Winter must be just round the corner if he's decided he'd rather be inside. I'm as sure as I can be he's either a stray or been abandoned, he's just too well behaved and clean indoors to not have had a home at some point. He loves being stroked, especially belly rubs, but rarely when my lot are about, tho' there's never been any aggression from him towards them. He just likes being alone which made his settling down on the sofa today with Fudge and Max nearby very, very surprising.

Ian


----------



## ukdave (May 26, 2011)

*That's a beautiful cat *


----------



## waggy Tailz (Sep 14, 2011)

He looks totally at home there! :thumbup:


----------



## momentofmadness (Jul 19, 2008)

watch him.. he got some nuts there.. ya don't want him spraying.. 

On a better note.. isn't he lovely..


----------



## Ian B (Jul 19, 2011)

Thanks for the comments folks.



momentofmadness said:


> watch him.. he got some nuts there.. ya don't want him spraying..

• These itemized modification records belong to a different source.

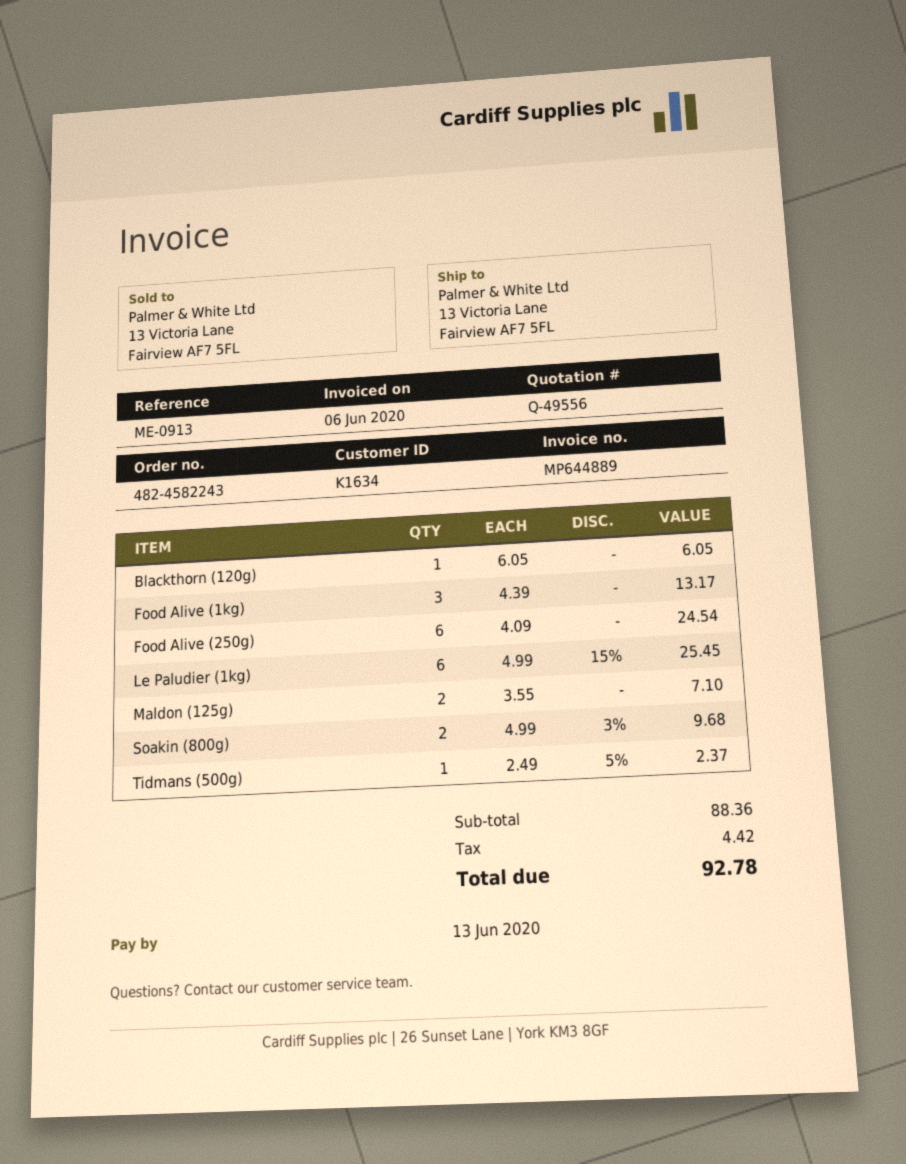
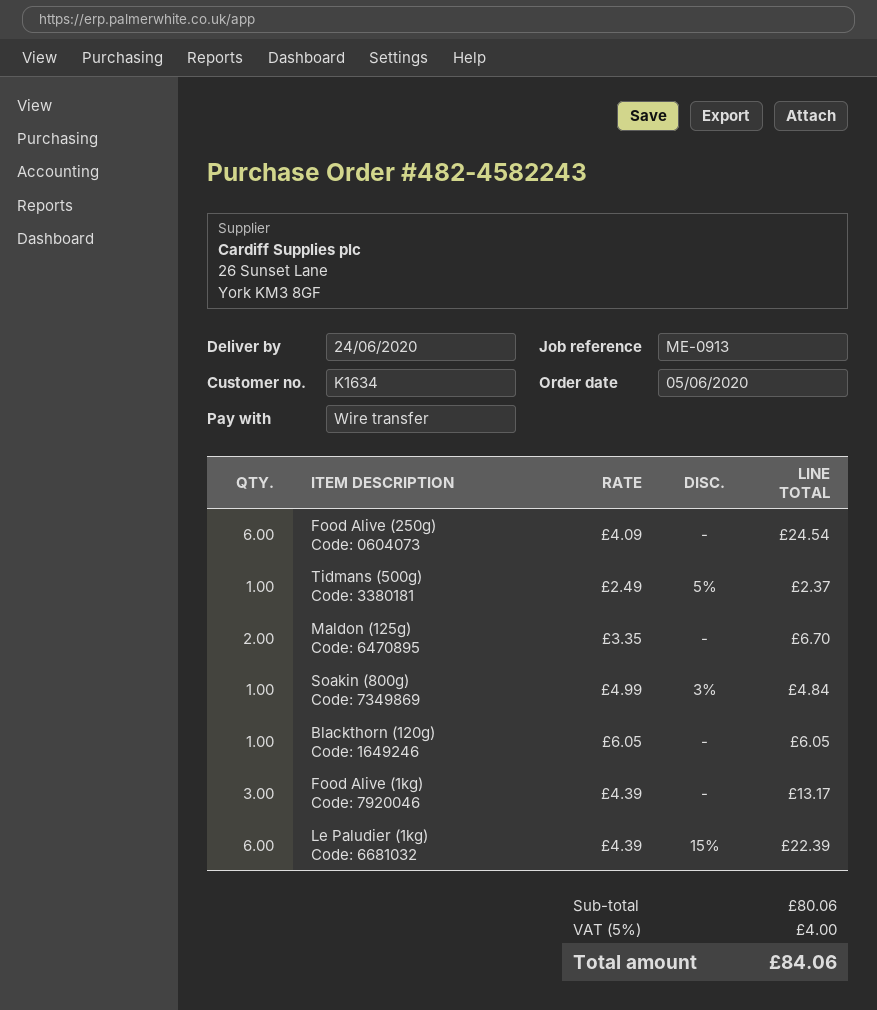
Le Paludier (1kg): 6 x 4.99 - 15% = 25.45 -> 6 x 4.39 - 15% = 22.39
Maldon (125g): 2 x 3.55 = 7.10 -> 2 x 3.35 = 6.70
Soakin (800g): 2 x 4.99 - 3% = 9.68 -> 1 x 4.99 - 3% = 4.84
subtotal: 88.36 -> 80.06
tax: 4.42 -> 4.00
total: 92.78 -> 84.06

I was witing for someone to mention them :lol:

As for spraying, thankfully he's incredibly well behaved in the house, no spraying, scratching, etc  I'd have him neutered but a/ he's not mine, b/ getting him into my carrier would probably be a nightmare and c/ he comes and goes at will so making sure he would be here to take to the vets would be pretty much impossible.

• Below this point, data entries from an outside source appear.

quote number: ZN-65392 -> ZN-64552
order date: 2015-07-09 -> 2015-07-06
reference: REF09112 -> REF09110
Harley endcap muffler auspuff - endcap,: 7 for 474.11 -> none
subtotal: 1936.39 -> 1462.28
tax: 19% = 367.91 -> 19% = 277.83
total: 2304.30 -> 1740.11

> On a better note.. isn't he lovely..


Lovely isn't how I'd describe him tbh as he's quite a odd shape. Seen head on he looks like he's a big cat but his hind quarters are *very* narrow, even his face is a bit odd with a pointy nose and very chubby cheeks.

Ian


----------



## Paddypaws (May 4, 2010)

*I* think he is gorgeous! His shape sounds like a typical entire Tom....massive head but very lean body, I am sure he would (will! ) chunk up nicely once you get him neutered and he becomes a permanent member of the household.


----------



## Ian B (Jul 19, 2011)

Paddypaws said:


> *I* think he is gorgeous! His shape sounds like a typical entire Tom....massive head but very lean body, I am sure he would (will! ) chunk up nicely once you get him neutered and he becomes a permanent member of the household.

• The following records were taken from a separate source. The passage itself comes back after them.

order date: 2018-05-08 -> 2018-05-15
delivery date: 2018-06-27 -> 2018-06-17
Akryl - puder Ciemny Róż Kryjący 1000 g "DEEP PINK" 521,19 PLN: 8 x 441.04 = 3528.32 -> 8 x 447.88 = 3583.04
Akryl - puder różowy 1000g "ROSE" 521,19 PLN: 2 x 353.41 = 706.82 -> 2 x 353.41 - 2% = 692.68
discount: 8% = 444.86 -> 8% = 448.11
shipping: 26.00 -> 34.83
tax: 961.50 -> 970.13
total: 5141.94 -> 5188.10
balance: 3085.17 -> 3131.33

Thanks, I didn't mean he was a *ugly* cat, he's just not a looker imo, the sort who are often overlooked for rehoming. He's got a fabulous personality tho'  :thumbup:

Ian


----------



## Quinzell (Mar 14, 2011)

He's gorgeous and looks totally at home!

If you are prepared (and he is, of course!) to offer him a forever home, I'm sure I read advice on here before that suggested putting a collar on them with a note asking if he belongs to anyone. If nobody claims him, take him to the vets to see if he has a chip (its possible that he could just be lost  )


----------



## Ian B (Jul 19, 2011)

LouiseH said:


> He's gorgeous and looks totally at home!
> 
> If you are prepared (and he is, of course!) to offer him a forever home, I'm sure I read advice on here before that suggested putting a collar on them with a note asking if he belongs to anyone. If nobody claims him, take him to the vets to see if he has a chip (its possible that he could just be lost  )


Thanks 

There's no doubt he's settled here and knows he's welcome.

I have twice seen him, tho' this was some time before he moved in here, well over 1 mile away from my house with a good 1.5 miles between those places, so I'm assuming he's lost, been abandoned or a stray. I can't see him being chipped, tho' it's possible, as he's not neutered and if he does have owners they don't deserve a cat after seemingly not taking him to the vets over what appeared to be wounds from a dog attack.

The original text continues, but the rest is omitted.